Version comparison data:
***

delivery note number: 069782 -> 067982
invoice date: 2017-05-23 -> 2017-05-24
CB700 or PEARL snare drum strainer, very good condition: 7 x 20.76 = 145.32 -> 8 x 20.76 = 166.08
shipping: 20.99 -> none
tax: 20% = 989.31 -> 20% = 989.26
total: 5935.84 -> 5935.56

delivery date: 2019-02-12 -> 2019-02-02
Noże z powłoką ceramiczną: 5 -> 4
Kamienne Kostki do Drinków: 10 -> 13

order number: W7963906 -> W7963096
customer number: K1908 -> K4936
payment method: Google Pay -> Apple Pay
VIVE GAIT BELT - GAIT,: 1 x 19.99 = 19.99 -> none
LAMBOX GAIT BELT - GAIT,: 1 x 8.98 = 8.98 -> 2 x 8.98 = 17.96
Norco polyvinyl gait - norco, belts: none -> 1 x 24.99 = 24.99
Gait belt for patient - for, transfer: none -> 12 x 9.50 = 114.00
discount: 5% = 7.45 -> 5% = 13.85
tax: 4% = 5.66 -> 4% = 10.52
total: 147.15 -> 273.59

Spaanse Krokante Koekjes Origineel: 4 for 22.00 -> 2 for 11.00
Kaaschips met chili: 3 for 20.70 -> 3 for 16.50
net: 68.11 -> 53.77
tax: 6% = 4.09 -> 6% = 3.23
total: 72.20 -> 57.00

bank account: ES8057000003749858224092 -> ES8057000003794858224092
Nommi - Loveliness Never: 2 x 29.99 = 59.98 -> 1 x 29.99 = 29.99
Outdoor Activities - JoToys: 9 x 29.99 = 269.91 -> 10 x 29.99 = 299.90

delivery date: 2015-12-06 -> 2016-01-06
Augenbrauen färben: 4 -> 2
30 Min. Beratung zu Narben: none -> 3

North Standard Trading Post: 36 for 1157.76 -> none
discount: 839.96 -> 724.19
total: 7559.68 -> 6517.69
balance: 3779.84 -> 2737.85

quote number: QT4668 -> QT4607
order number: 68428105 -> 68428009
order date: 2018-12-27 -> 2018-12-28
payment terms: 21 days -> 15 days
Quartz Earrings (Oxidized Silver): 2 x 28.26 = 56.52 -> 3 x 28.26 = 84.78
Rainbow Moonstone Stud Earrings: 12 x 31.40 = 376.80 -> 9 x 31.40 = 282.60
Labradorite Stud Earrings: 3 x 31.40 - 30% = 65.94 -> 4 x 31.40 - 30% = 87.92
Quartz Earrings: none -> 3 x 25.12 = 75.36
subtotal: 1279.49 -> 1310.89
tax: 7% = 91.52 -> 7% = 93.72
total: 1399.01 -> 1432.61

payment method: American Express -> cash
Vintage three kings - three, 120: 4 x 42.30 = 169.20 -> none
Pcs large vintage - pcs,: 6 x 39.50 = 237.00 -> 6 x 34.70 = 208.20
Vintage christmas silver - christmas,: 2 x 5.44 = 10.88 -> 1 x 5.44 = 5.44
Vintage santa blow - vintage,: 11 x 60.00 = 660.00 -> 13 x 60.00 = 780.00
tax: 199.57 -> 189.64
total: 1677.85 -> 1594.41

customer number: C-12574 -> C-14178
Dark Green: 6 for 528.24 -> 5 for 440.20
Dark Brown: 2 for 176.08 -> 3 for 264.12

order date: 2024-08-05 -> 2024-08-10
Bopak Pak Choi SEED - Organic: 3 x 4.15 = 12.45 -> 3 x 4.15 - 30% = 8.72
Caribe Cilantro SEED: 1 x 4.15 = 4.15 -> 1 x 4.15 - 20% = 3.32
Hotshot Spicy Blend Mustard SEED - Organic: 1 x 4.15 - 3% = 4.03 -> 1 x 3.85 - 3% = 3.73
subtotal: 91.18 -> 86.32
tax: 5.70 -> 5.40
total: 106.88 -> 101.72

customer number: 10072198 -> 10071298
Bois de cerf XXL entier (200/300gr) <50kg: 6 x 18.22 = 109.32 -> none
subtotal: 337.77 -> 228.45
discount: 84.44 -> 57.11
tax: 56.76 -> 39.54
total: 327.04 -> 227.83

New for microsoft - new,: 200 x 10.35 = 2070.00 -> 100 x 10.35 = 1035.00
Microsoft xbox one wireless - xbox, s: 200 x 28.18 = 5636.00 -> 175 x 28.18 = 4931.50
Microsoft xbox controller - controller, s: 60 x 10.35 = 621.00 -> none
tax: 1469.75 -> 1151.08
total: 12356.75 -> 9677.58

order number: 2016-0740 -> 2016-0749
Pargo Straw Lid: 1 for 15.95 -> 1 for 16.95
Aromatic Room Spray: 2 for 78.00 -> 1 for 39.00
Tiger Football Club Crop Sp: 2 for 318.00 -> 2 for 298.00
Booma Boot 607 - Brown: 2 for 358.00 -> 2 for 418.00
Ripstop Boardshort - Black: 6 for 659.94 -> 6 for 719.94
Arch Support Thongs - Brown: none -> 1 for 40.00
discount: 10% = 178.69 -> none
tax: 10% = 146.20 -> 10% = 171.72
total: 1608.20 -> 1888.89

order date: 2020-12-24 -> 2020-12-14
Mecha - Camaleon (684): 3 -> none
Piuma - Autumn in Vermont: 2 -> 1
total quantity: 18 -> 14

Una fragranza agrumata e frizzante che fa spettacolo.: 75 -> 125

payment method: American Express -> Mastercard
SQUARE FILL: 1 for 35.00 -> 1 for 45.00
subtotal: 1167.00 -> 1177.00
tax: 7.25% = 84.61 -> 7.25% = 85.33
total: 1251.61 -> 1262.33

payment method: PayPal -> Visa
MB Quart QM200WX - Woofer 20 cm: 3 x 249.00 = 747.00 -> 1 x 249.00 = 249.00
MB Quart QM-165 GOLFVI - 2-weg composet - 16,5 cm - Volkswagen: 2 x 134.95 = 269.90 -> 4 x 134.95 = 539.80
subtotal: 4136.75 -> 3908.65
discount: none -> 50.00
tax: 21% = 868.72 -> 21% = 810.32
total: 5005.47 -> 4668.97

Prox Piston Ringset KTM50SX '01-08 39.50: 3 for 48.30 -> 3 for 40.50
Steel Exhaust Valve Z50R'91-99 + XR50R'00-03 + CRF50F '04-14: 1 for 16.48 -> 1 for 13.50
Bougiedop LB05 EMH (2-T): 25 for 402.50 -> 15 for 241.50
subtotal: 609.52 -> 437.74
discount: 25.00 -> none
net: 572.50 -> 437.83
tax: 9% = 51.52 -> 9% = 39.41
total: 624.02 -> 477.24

***

→ Directions for this task:
Begin with the first line of the records and finish with the line containing "Quartz Earrings (Oxidized". Reproduce those lines exactly, both ends included, and nothing else.

→ Answer section:
delivery note number: 069782 -> 067982
invoice date: 2017-05-23 -> 2017-05-24
CB700 or PEARL snare drum strainer, very good condition: 7 x 20.76 = 145.32 -> 8 x 20.76 = 166.08
shipping: 20.99 -> none
tax: 20% = 989.31 -> 20% = 989.26
total: 5935.84 -> 5935.56

delivery date: 2019-02-12 -> 2019-02-02
Noże z powłoką ceramiczną: 5 -> 4
Kamienne Kostki do Drinków: 10 -> 13

order number: W7963906 -> W7963096
customer number: K1908 -> K4936
payment method: Google Pay -> Apple Pay
VIVE GAIT BELT - GAIT,: 1 x 19.99 = 19.99 -> none
LAMBOX GAIT BELT - GAIT,: 1 x 8.98 = 8.98 -> 2 x 8.98 = 17.96
Norco polyvinyl gait - norco, belts: none -> 1 x 24.99 = 24.99
Gait belt for patient - for, transfer: none -> 12 x 9.50 = 114.00
discount: 5% = 7.45 -> 5% = 13.85
tax: 4% = 5.66 -> 4% = 10.52
total: 147.15 -> 273.59

Spaanse Krokante Koekjes Origineel: 4 for 22.00 -> 2 for 11.00
Kaaschips met chili: 3 for 20.70 -> 3 for 16.50
net: 68.11 -> 53.77
tax: 6% = 4.09 -> 6% = 3.23
total: 72.20 -> 57.00

bank account: ES8057000003749858224092 -> ES8057000003794858224092
Nommi - Loveliness Never: 2 x 29.99 = 59.98 -> 1 x 29.99 = 29.99
Outdoor Activities - JoToys: 9 x 29.99 = 269.91 -> 10 x 29.99 = 299.90

delivery date: 2015-12-06 -> 2016-01-06
Augenbrauen färben: 4 -> 2
30 Min. Beratung zu Narben: none -> 3

North Standard Trading Post: 36 for 1157.76 -> none
discount: 839.96 -> 724.19
total: 7559.68 -> 6517.69
balance: 3779.84 -> 2737.85

quote number: QT4668 -> QT4607
order number: 68428105 -> 68428009
order date: 2018-12-27 -> 2018-12-28
payment terms: 21 days -> 15 days
Quartz Earrings (Oxidized Silver): 2 x 28.26 = 56.52 -> 3 x 28.26 = 84.78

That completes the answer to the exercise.